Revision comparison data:

———

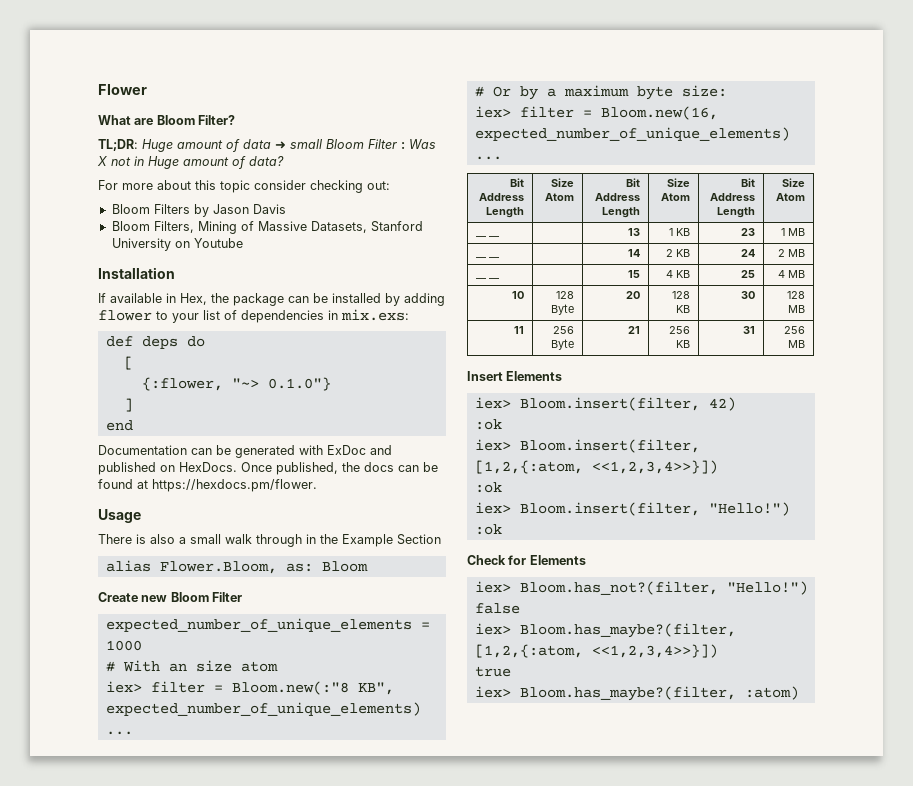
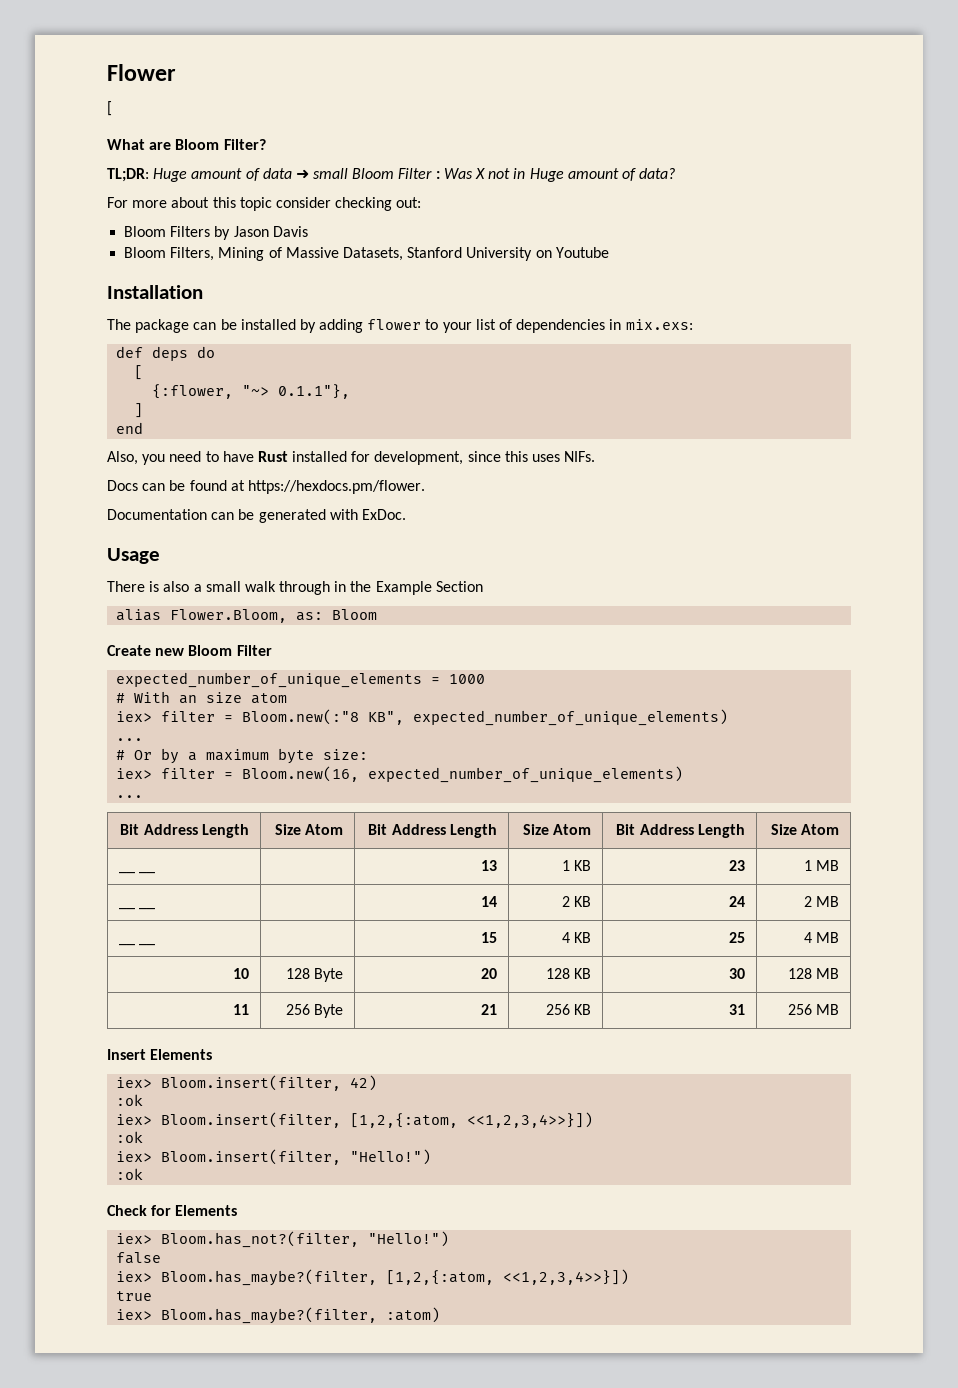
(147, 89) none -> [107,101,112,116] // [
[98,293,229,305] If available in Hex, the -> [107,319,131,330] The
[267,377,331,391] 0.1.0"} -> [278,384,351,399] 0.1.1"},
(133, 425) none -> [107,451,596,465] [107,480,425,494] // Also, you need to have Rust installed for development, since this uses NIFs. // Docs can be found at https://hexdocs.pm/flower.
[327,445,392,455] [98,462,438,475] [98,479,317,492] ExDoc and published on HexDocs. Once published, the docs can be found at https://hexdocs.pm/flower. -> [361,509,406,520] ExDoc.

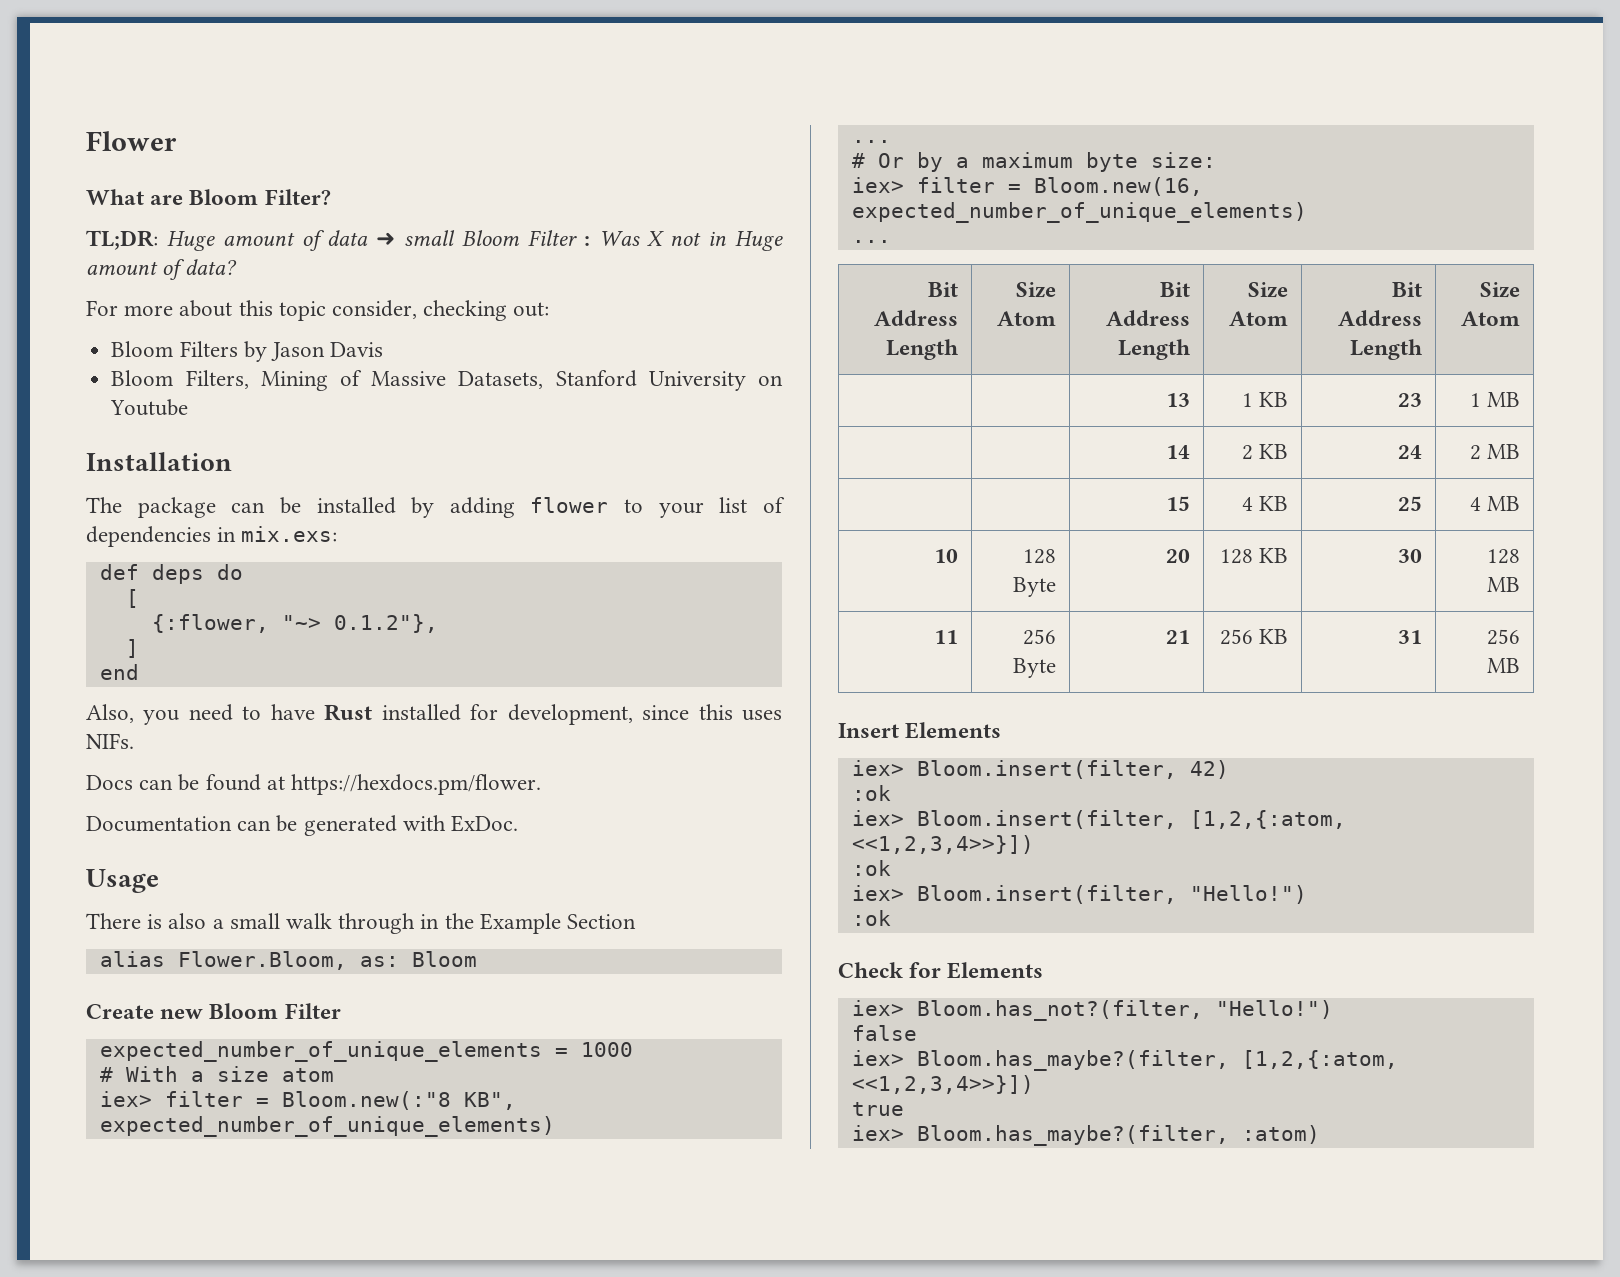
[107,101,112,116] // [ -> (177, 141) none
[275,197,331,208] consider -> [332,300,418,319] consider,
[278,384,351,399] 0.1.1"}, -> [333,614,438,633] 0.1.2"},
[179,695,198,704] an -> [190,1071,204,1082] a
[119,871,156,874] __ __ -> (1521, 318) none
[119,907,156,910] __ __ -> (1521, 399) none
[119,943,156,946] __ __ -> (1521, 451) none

———

WHAT YOU NEED TO DO: Pick each line holding "hexdocs" out of the entries above and return it.

RESPONSE TO THIS EXERCISE:
(133, 425) none -> [107,451,596,465] [107,480,425,494] // Also, you need to have Rust installed for development, since this uses NIFs. // Docs can be found at https://hexdocs.pm/flower.
[327,445,392,455] [98,462,438,475] [98,479,317,492] ExDoc and published on HexDocs. Once published, the docs can be found at https://hexdocs.pm/flower. -> [361,509,406,520] ExDoc.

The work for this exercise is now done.